» **RECORDS PROVIDED**
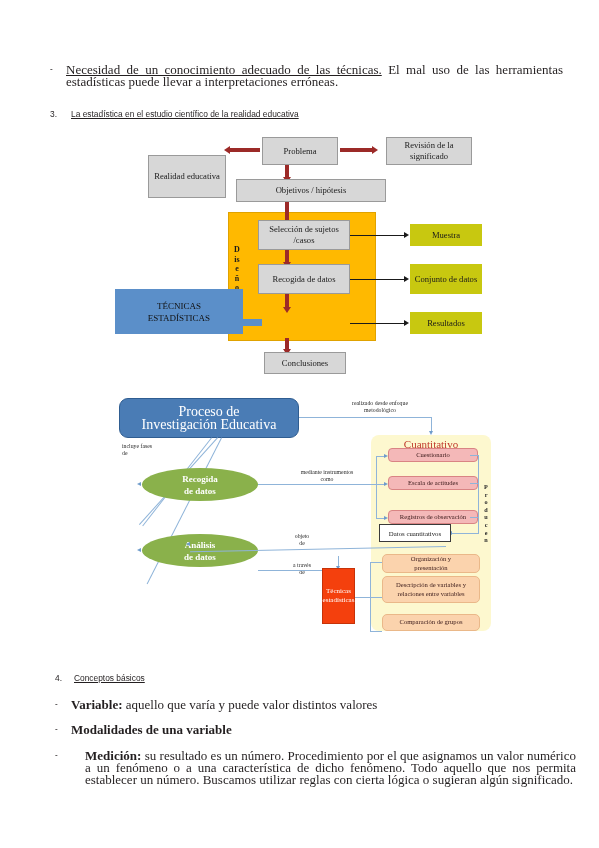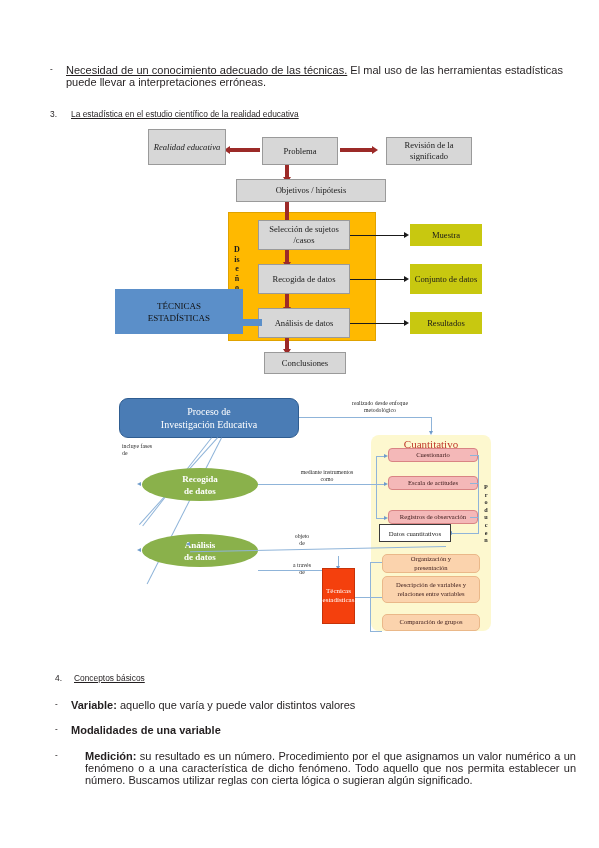--- a/index.html
+++ b/index.html
@@ -11,7 +11,7 @@
   .page{position:absolute;left:0;top:0;width:599px;height:848px;}
 
   
-  .para{position:absolute;font-size:11px;line-height:12.2px;color:#231f20;}
+  .para{position:absolute;font-size:13px;line-height:12.2px;color:#231f20;font-family:Liberation Serif, serif;}
   .dash{position:absolute;font-size:8.2px;line-height:12.2px;}
   .num{position:absolute;font-size:8.4px;line-height:12.2px;}
   .just{text-align:justify;}

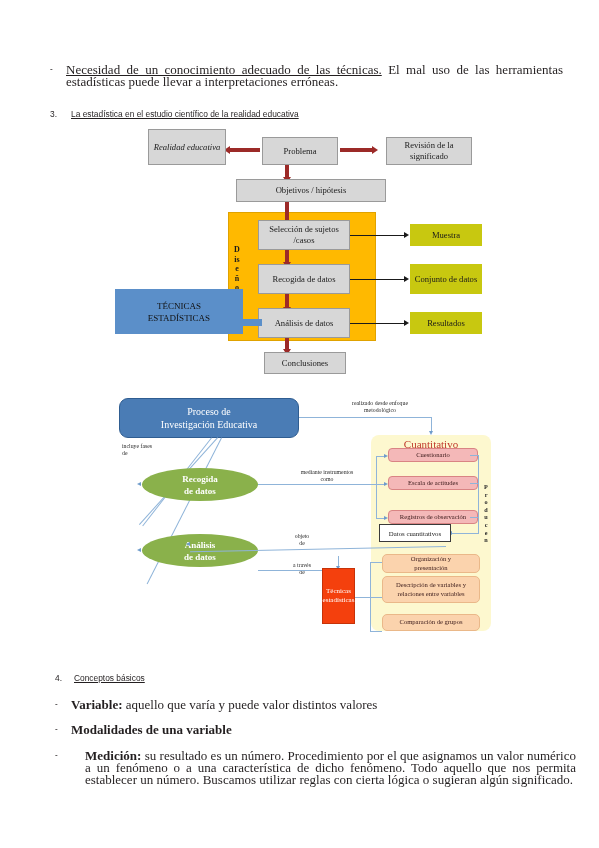--- a/index.html
+++ b/index.html
@@ -134,7 +134,7 @@
     <div class="rconn" style="left:340px;top:23px;width:32px;height:4px;"></div>
     <div class="rhead-r" style="left:372px;top:21px;"></div>
 
-    <div class="gbox" style="left:148px;top:4px;width:78px;height:36px;font-style:italic;">Realidad educativa</div>
+    <div class="gbox" style="left:148px;top:30px;width:78px;height:43px;">Realidad educativa</div>
     <div class="gbox" style="left:262px;top:12px;width:76px;height:28px;">Problema</div>
     <div class="gbox" style="left:386px;top:12px;width:86px;height:28px;">Revisión de la significado</div>
 

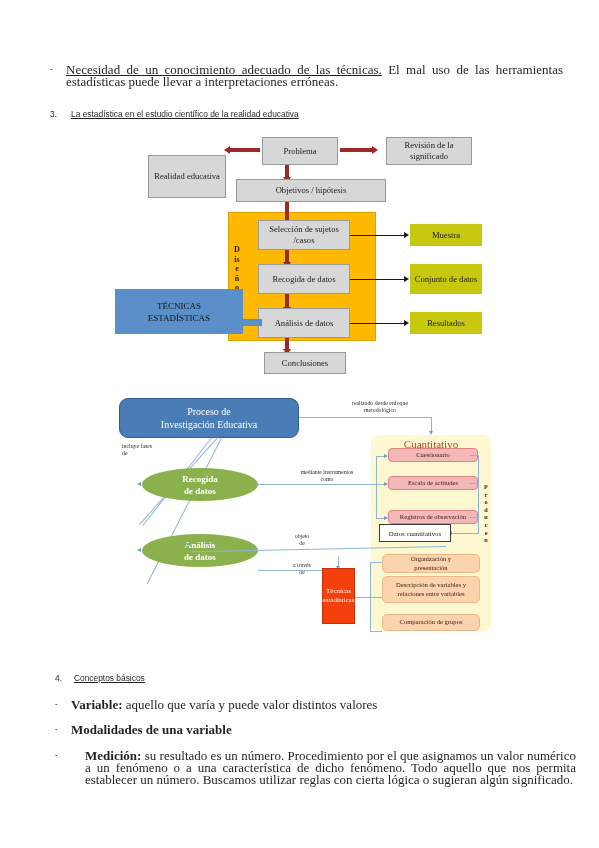--- a/index.html
+++ b/index.html
@@ -157,7 +157,6 @@
 
     <div class="gbox" style="left:258px;top:95px;width:92px;height:30px;">Selección de sujetos /casos</div>
     <div class="gbox" style="left:258px;top:139px;width:92px;height:30px;">Recogida de datos</div>
-    <div class="gbox" style="left:258px;top:183px;width:92px;height:30px;">Análisis de datos</div>
     <div class="gbox" style="left:264px;top:227px;width:82px;height:22px;">Conclusiones</div>
 
     <div class="blkline" style="left:350px;top:110px;width:56px;"></div>

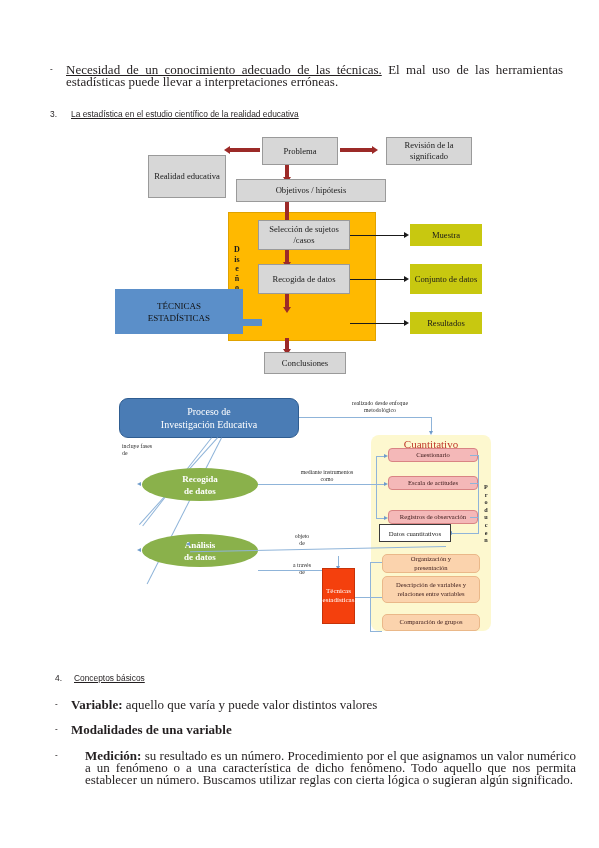--- a/index.html
+++ b/index.html
@@ -62,7 +62,7 @@
   .cream{position:absolute;background:#fdf8cf;border-radius:8px;}
   .bigblue{
     position:absolute;background:#4a7cb5;border:1px solid #2f5d91;border-radius:9px;
-    font-family:"Liberation Serif", serif;color:#ffffff;font-size:10px;line-height:13.5px;
+    font-family:"Liberation Serif", serif;color:#ffffff;font-size:14px;line-height:13.5px;
     display:flex;align-items:center;justify-content:center;text-align:center;box-sizing:border-box;
   }
   .ellipse{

» **BRIEF**
Repeat exactly the lines from the first line of the records above through the line containing "-134,7 +134,7 @@", both included. Leave out the pictures.

» **FINISHED EXERCISE**
--- a/index.html
+++ b/index.html
@@ -11,7 +11,7 @@
   .page{position:absolute;left:0;top:0;width:599px;height:848px;}
 
   
-  .para{position:absolute;font-size:11px;line-height:12.2px;color:#231f20;}
+  .para{position:absolute;font-size:13px;line-height:12.2px;color:#231f20;font-family:Liberation Serif, serif;}
   .dash{position:absolute;font-size:8.2px;line-height:12.2px;}
   .num{position:absolute;font-size:8.4px;line-height:12.2px;}
   .just{text-align:justify;}

--- a/index.html
+++ b/index.html
@@ -134,7 +134,7 @@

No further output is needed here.